Quando vivevo come un sognatore capelluto
di amori liquefatti
nei tramonti zuccherati della mia giovinezza, credevo che i tuoi tiri volassero oltre il confine,
oltre la barriera della sorte e che un cattivo arresto non avrebbe fermato la
tua corsa.
Ora so che contro quelle mura anche i sogni piu' belli si
schiantano , che il filo spinato di una ferrea malattia brano per
brano le ha disperse al vento e che nessun brandello si è
salvato.
La memoria disperde il fisico ma centra il cuore delle cose ed e' li' che ora palpitano i tuoi sogni.
Al centro di un campo. La tua vita, il tuo segno, il tuo sogno.
Quello ha continuato a palpitare pur cambiando terreno.
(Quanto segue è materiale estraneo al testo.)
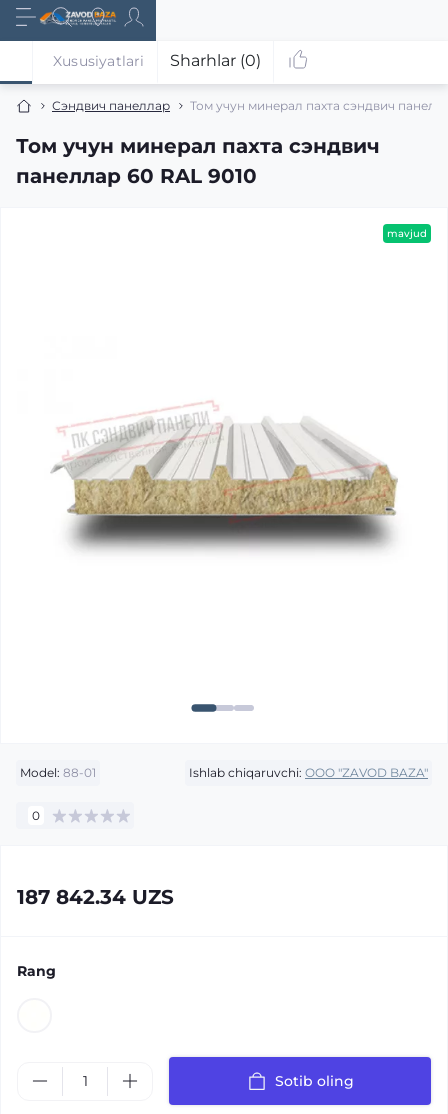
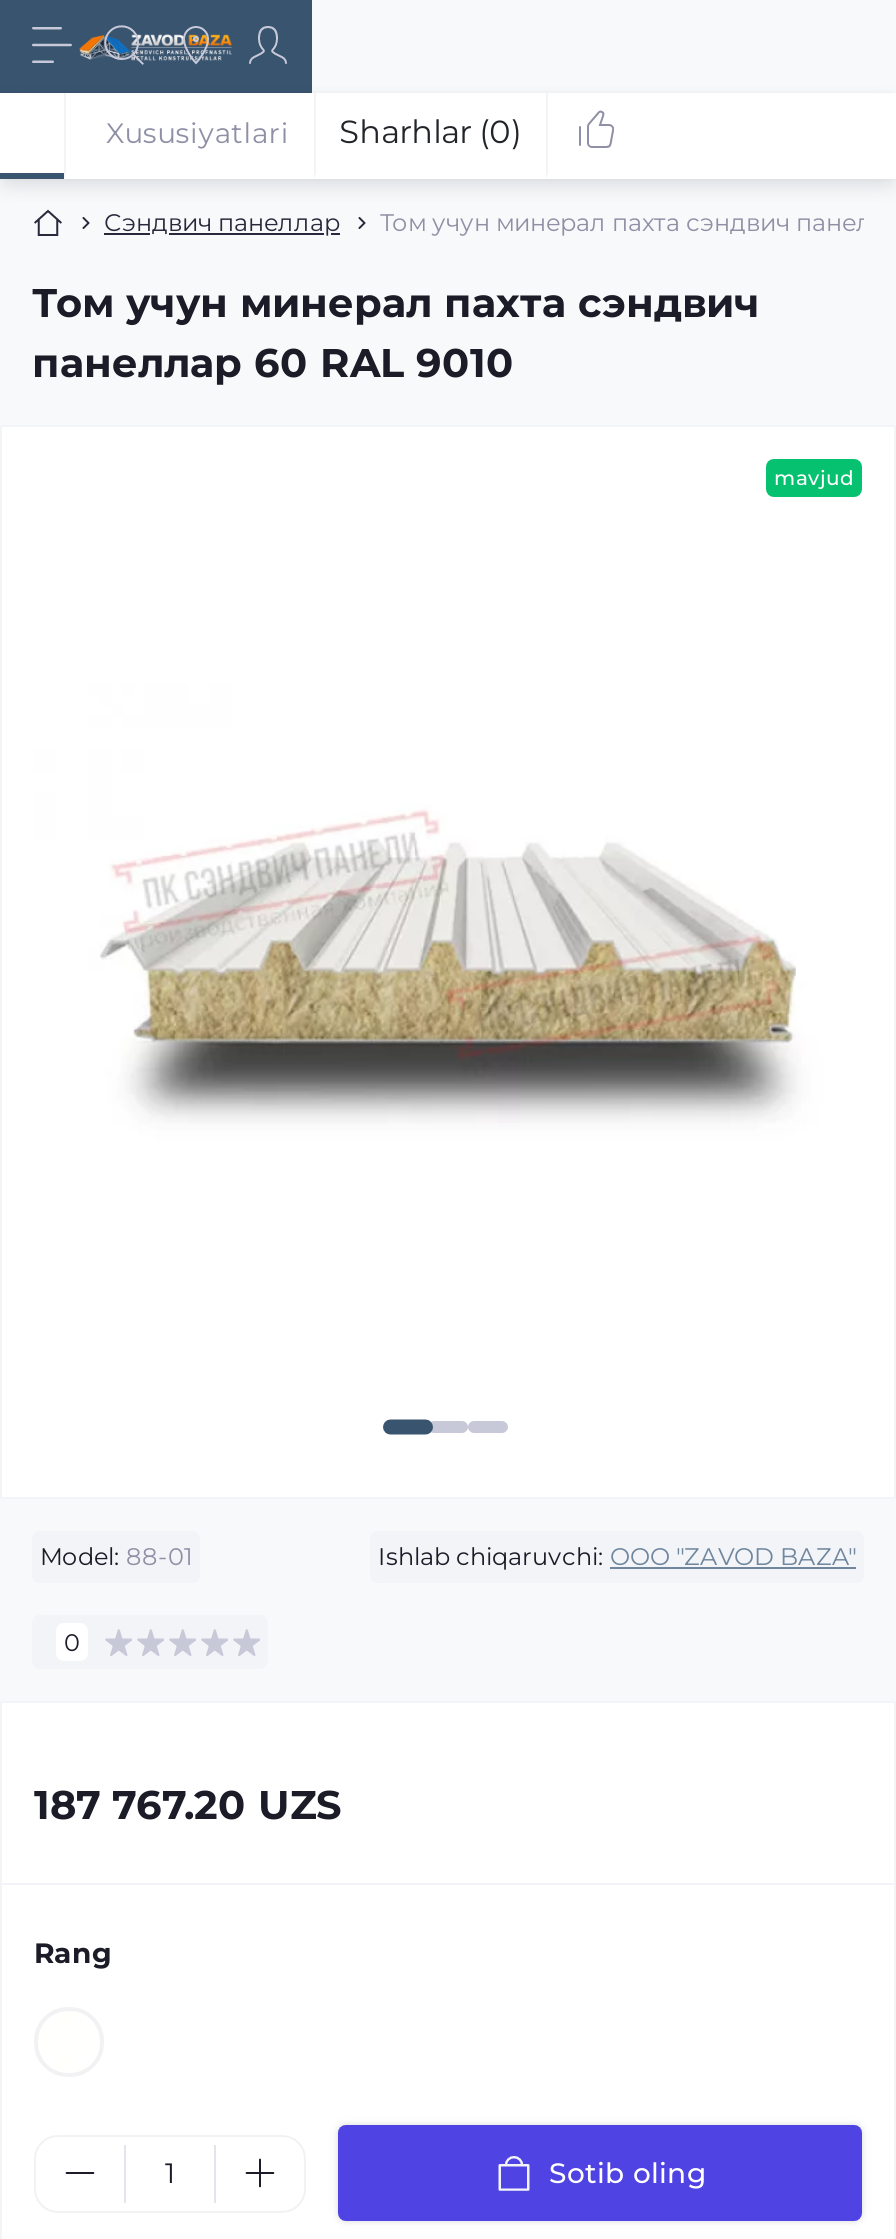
- 187 842.34 UZS
+ 187 767.20 UZS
Un terreno inedito, un limite inesplorate dove hai trascorso otto anni della tua vita ad insegnarci come si puo esser seduti senza inginocchiarsi alla malasorte, svettare senza sgomitare.
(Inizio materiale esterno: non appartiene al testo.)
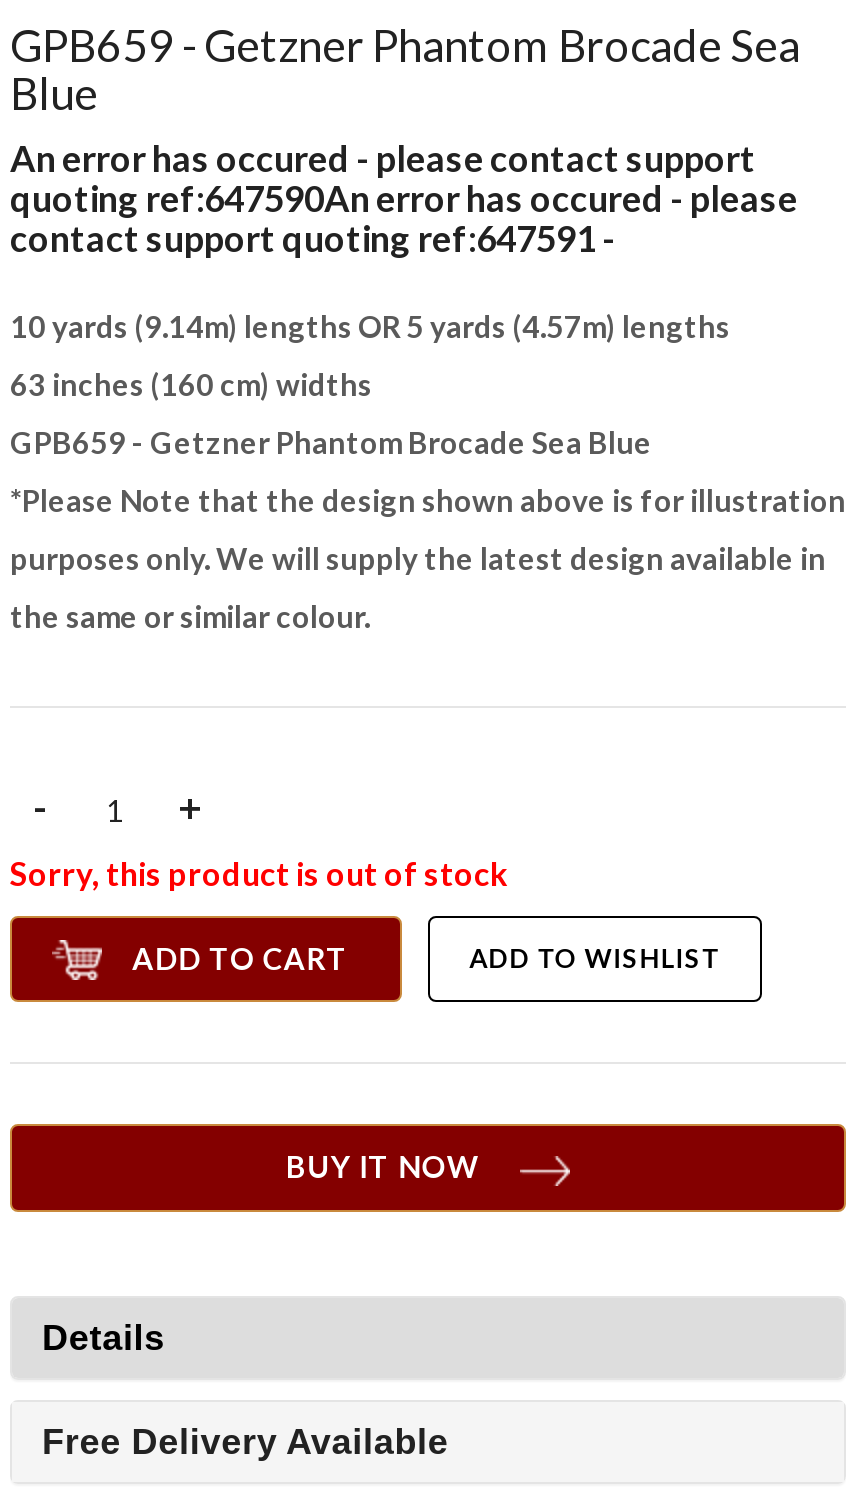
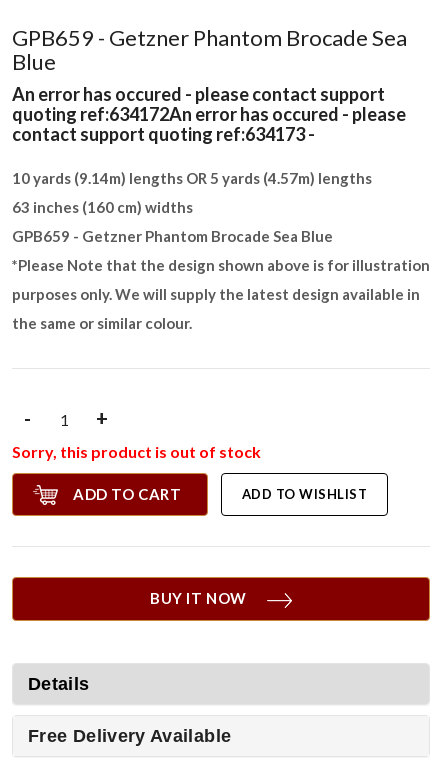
- quoting ref:647590An error has occured - please
+ quoting ref:634172An error has occured - please

- contact support quoting ref:647591 -
+ contact support quoting ref:634173 -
Solo lottando pur in silenzio. Senza la bava del lattante o la franta adrenalina del lottatore sfinito prima di aver respirato l'aria di una sfida impossibile.
Crine seducente ma pericoloso.
Non hai mollato pero' e' questo mi basta.
Potevi farlo, ma non ti sei arreso.
No Stefano.
Tu tiri ,ancora tiri , ancora sogni, sempre
segni.
Il confine di un'area senza rigore ma tutta piena di
una riconquistata liberta' che a noi ancora, non appartiene.